Mastering the awk substr Function: A Hands-on Guide

Introduction

awk is a powerful tool specialized in text processing, widely used in log analysis and data formatting.

Among its features, substr is a fundamental and important function for extracting parts of strings.

However, for beginners, it can be a tricky point when it comes to understanding the meaning of arguments and how to combine it with other functions.

This article explains awk's substr from the basics to advanced usage, from a perspective useful in real-world practice.

Reference: GNU awk

Basic Syntax and Argument Definitions of awk’s substr Function

Creating the File

cat << 'EOF' > input.txt
Hello,awk,substr,function
EOF

Command

awk '{ print substr($0,1,5) }' input.txt

Output

Hello

Command

awk '{ print substr($0,7,3) }' input.txt

Output

awk

Command

awk '{ print substr($0,11) }' input.txt

Output

substr,function

How It Works

Element	Description
substr(string, start, length)	Basic syntax
string	The target string (e.g., $0 represents the entire line)
start	Index starting from 1
length	Optional (if omitted, extracts to the end)
Return value	The substring within the specified range

Explanation

substr is a function that extracts a string starting from a specified position.
The start position is 1-based, and if the length is omitted, the string is extracted to the end.

Behavior When the Third Argument (Length) Is Omitted and Use Cases

Creating the File

cat << 'EOF' > input.txt
HelloWorld
AWKsubstrExample
EOF

Command

awk '{print substr($0,6)}' input.txt

Output

World
bstrExample

Command

awk '{print substr($0,1)}' input.txt

Output

HelloWorld
AWKsubstrExample

How It Works

Item	Description
Function	substr(string, start, length)
When third argument is omitted	Retrieves everything from the start position to the end
Start position basis	Starts from 1 (not 0)
Return value	Substring from the specified position onward
Use cases	Log analysis and string processing where you want to retrieve everything from a midpoint to the end

Explanation

Omitting the third argument allows you to retrieve everything from the start position to the end in one go, which is convenient for extracting the latter part of variable-length data.
It is especially useful for writing concise code when processing logs or strings with ambiguous delimiters.

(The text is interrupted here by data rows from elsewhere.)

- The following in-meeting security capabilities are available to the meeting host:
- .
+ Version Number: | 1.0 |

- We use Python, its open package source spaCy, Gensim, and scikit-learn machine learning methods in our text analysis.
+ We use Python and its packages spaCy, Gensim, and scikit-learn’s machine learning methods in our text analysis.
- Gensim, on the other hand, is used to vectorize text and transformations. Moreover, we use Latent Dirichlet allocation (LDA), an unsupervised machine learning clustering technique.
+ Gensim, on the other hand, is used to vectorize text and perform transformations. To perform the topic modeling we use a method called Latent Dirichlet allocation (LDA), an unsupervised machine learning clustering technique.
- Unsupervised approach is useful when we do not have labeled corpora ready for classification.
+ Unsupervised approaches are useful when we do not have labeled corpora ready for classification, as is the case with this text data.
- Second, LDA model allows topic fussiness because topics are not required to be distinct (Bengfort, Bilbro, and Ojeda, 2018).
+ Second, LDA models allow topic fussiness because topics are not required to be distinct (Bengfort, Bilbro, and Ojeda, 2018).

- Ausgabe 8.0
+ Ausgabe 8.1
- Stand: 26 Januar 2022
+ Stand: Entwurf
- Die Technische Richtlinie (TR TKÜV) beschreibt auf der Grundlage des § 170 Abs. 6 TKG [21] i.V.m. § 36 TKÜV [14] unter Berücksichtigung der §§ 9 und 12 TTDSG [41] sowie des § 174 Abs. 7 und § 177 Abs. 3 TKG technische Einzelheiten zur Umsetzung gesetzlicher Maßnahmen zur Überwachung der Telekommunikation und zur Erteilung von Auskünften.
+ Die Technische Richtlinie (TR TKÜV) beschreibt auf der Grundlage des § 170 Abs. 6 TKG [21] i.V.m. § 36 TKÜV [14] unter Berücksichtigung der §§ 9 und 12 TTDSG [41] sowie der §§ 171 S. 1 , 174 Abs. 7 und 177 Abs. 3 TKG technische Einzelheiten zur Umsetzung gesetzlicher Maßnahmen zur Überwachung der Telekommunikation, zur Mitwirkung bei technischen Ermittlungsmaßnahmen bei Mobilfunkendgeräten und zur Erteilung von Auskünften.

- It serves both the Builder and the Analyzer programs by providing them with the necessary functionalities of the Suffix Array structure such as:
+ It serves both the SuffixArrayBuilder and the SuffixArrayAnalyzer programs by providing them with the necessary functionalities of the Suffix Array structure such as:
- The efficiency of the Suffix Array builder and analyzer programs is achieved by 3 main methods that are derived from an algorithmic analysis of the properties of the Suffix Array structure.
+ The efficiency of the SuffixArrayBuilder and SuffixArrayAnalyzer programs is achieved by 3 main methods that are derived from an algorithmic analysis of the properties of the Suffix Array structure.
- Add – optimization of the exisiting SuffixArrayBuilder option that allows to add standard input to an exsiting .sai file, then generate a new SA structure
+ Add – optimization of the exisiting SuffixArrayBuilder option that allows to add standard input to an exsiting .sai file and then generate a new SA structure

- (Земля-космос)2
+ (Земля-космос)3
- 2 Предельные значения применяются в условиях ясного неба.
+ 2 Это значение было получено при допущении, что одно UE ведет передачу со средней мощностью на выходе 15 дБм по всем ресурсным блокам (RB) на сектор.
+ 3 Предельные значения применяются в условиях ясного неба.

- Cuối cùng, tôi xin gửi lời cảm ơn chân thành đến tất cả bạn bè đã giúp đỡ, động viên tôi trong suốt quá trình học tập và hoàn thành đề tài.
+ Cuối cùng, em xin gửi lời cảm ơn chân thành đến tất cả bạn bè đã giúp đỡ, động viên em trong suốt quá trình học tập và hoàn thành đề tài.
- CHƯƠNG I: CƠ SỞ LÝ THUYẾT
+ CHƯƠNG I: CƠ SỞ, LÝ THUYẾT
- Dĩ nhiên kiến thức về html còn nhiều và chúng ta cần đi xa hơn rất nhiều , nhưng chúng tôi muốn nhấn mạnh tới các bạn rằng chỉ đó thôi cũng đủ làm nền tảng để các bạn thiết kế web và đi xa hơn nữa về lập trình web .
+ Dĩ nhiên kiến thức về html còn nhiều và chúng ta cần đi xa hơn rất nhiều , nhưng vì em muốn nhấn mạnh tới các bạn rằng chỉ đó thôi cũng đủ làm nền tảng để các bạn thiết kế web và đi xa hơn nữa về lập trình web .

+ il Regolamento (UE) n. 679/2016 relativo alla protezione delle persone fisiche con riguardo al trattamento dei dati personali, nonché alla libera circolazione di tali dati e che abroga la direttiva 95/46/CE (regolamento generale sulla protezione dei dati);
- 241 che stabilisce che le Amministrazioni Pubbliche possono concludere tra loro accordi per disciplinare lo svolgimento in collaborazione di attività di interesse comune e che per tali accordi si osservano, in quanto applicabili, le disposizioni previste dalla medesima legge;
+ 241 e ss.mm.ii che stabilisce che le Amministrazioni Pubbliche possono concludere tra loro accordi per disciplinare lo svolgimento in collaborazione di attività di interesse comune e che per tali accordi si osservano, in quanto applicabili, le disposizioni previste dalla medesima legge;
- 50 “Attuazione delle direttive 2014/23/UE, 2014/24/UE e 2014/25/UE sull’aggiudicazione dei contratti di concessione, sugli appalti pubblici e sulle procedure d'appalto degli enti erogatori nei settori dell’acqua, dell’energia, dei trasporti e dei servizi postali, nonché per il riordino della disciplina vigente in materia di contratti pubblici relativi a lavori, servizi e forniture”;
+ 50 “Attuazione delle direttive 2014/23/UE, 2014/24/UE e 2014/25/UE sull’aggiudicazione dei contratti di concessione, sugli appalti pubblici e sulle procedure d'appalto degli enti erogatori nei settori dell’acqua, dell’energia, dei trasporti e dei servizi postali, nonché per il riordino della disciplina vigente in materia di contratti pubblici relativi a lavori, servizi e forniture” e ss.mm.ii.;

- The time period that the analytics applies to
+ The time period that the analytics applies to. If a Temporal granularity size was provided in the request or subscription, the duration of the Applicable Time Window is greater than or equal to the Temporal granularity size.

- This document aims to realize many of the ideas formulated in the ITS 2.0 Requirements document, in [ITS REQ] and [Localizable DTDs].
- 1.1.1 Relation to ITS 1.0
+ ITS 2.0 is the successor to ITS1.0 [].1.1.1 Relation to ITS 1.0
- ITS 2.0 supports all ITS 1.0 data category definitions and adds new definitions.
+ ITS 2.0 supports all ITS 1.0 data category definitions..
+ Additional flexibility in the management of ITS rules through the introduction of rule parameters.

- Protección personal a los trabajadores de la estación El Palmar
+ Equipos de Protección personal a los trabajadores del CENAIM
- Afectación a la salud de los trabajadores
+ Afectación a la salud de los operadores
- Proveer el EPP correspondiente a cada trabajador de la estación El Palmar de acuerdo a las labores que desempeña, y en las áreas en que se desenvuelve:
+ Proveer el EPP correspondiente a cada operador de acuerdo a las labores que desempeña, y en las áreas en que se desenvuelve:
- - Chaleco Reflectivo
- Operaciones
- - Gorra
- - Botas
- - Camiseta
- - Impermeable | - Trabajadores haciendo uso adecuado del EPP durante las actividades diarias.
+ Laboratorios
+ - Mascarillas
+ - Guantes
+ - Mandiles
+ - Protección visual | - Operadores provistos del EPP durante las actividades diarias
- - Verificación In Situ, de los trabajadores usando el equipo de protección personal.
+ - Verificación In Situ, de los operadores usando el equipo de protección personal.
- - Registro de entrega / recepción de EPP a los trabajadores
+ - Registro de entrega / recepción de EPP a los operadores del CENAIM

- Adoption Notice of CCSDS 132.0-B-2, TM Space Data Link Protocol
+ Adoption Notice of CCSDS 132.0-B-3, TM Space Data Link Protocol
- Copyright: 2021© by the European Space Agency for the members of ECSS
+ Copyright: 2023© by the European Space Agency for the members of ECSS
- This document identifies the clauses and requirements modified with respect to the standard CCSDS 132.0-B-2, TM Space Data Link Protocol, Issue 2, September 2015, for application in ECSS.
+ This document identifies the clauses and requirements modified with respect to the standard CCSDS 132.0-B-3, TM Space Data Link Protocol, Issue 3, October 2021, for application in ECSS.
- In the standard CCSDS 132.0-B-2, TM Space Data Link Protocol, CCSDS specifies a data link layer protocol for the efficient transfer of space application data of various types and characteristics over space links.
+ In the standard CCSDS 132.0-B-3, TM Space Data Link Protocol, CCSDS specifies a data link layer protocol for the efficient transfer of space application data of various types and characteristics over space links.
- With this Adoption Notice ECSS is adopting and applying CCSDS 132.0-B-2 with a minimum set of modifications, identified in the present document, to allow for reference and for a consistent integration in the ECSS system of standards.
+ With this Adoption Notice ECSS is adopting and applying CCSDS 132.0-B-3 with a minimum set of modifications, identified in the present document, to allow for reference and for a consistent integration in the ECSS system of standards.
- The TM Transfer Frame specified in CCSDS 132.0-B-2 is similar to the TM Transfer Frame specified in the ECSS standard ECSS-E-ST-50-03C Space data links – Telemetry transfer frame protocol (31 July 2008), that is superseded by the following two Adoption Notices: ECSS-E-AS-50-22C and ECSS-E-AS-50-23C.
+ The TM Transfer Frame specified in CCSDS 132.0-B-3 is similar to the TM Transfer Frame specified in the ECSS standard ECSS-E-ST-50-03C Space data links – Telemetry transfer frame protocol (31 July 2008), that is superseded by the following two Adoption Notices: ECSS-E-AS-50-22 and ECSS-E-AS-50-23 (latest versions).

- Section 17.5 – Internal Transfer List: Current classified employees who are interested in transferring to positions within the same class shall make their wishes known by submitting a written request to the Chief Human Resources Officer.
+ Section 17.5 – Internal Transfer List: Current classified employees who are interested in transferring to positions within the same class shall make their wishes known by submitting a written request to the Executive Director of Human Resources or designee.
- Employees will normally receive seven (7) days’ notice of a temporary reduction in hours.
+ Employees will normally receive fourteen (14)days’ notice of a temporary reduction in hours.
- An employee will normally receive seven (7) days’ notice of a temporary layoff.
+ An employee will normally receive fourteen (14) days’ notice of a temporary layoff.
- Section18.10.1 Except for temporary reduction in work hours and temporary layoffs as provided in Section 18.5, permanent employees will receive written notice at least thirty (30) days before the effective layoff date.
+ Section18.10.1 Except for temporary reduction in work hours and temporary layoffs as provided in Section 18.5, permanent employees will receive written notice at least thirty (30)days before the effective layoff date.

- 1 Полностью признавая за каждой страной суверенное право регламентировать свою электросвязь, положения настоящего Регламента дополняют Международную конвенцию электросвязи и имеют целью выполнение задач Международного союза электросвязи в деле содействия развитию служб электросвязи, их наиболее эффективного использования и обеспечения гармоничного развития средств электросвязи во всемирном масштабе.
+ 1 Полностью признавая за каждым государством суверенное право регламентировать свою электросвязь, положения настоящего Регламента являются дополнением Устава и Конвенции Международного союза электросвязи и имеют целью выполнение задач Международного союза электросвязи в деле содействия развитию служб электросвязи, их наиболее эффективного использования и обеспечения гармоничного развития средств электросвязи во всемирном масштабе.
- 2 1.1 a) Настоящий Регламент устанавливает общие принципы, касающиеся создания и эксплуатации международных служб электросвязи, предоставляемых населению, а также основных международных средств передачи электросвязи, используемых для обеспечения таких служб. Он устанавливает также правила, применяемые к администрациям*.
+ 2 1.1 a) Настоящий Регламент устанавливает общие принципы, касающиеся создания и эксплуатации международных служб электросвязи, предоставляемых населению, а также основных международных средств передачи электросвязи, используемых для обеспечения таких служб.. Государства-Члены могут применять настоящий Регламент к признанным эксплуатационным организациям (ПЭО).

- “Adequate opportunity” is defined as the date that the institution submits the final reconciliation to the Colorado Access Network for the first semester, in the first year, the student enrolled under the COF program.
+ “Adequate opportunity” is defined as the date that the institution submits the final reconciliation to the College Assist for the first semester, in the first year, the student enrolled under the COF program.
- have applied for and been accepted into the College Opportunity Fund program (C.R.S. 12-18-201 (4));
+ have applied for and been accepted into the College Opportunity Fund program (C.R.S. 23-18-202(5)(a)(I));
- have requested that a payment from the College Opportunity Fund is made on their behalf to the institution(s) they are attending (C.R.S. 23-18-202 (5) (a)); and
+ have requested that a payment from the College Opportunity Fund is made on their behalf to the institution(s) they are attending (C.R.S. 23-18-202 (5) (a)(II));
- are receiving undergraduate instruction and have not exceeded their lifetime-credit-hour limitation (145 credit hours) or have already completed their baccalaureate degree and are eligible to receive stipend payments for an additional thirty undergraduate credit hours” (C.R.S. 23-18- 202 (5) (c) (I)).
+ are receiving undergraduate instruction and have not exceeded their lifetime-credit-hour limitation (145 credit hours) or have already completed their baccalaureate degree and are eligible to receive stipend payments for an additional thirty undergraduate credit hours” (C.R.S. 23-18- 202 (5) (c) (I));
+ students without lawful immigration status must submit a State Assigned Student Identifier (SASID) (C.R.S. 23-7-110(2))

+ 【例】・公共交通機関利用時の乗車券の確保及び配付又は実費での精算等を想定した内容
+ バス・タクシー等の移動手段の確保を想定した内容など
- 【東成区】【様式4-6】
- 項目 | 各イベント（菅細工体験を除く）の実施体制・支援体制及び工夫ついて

Dynamically Identifying the Extraction Start Position by Combining with the index Function

Creating the File

cat << 'EOF' > input.txt
apple:100
banana:200
cherry:300
EOF

Command

awk -F: '{ pos = index($0, ":"); print substr($0, pos+1) }' input.txt

Output

100
200
300

Command

awk -F: '{ pos = index($0, ":"); print substr($0, 1, pos-1) }' input.txt

Output

apple
banana
cherry

How It Works

Element	Description
index($0, ":")	Gets the position of ":" within the line
pos	The reference position for extraction start
substr($0, pos+1)	Extracts everything after ":" (the value part)
substr($0, 1, pos-1)	Extracts everything before ":" (the key part)
$0	Processes the entire line

Explanation

By dynamically obtaining the position with index, you can flexibly handle cases where the delimiter position changes.
Combining it with substr makes it easy to extract strings from any position.

Extracting Strings from the End Using the length Function Together

Creating the File

cat << 'EOF' > input.txt
apple
banana
cherry
EOF

Command

awk '{ print substr($0, length($0)-2, 3) }' input.txt

Output

ple
ana
rry

How It Works

Element	Description
length($0)	Gets the number of characters in the entire line
substr($0, start, count)	Extracts a string from the specified position
length($0)-2	Calculates the start position of the last 3 characters
$0	Represents the entire line

Explanation

By getting the character count with length and calculating the start position from the end, extraction from the back becomes possible.
The key is to combine it with substr.

Filtering Lines with Specific Patterns by Combining if Statements with substr

Creating the File

cat << 'EOF' > input.txt
apple_001
banana_002
apple_123
orange_999
apple_abc
EOF

Command

awk '{ if (substr($0,1,5) == "apple" && substr($0,7,3) ~ /^[0-9]{3}$/) print }' input.txt

Output

apple_001
apple_123

How It Works

Element	Description
substr($0,1,5)	Gets the first 5 characters (checks for "apple")
substr($0,7,3)	Gets 3 characters starting from position 7 (the numeric part)
~ /^[0-9]{3}$/	Checks with a regex whether it is a 3-digit number
if condition	Filters for "starts with apple AND is a 3-digit number"
print	Outputs only lines matching the condition

Explanation

By extracting character positions with substr and branching with if, you can efficiently extract only lines matching a specific pattern.
Flexible filtering is possible with awk alone.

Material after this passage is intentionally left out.